_TASK ITEM_.
Exact copies of all the lines below are wanted, without a single picture.

RECORDS SHOWN section start

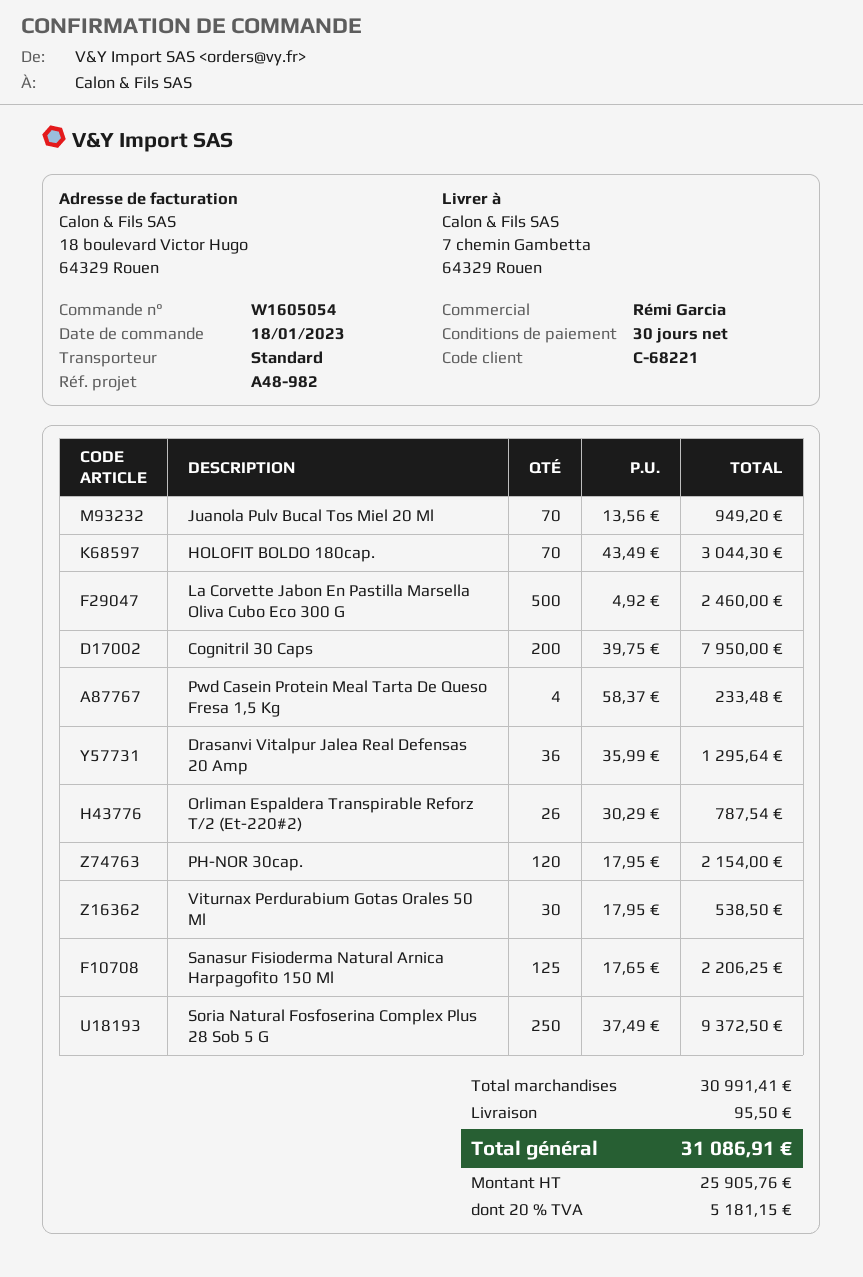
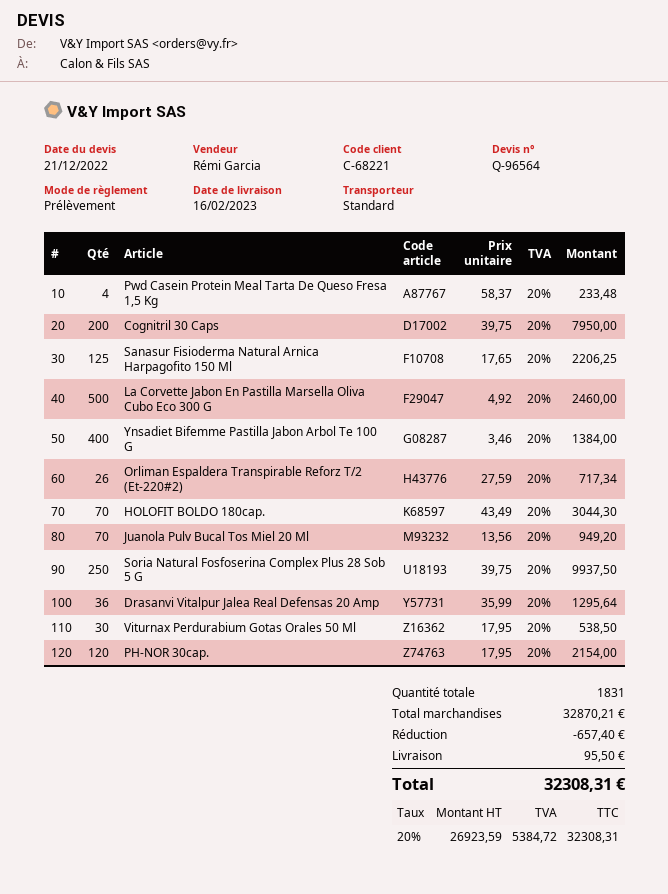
Orliman Espaldera Transpirable Reforz T/2 (Et-220#2): 26 x 30.29 = 787.54 -> 26 x 27.59 = 717.34
Soria Natural Fosfoserina Complex Plus 28 Sob 5 G: 250 x 37.49 = 9372.50 -> 250 x 39.75 = 9937.50
Ynsadiet Bifemme Pastilla Jabon Arbol Te 100 G: none -> 400 x 3.46 = 1384.00
subtotal: 30991.41 -> 32870.21
discount: none -> 657.40
net: 25905.76 -> 26923.59
tax: 20% = 5181.15 -> 20% = 5384.72
total: 31086.91 -> 32308.31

RECORDS SHOWN section end

_RESPONSE AREA_.
Orliman Espaldera Transpirable Reforz T/2 (Et-220#2): 26 x 30.29 = 787.54 -> 26 x 27.59 = 717.34
Soria Natural Fosfoserina Complex Plus 28 Sob 5 G: 250 x 37.49 = 9372.50 -> 250 x 39.75 = 9937.50
Ynsadiet Bifemme Pastilla Jabon Arbol Te 100 G: none -> 400 x 3.46 = 1384.00
subtotal: 30991.41 -> 32870.21
discount: none -> 657.40
net: 25905.76 -> 26923.59
tax: 20% = 5181.15 -> 20% = 5384.72
total: 31086.91 -> 32308.31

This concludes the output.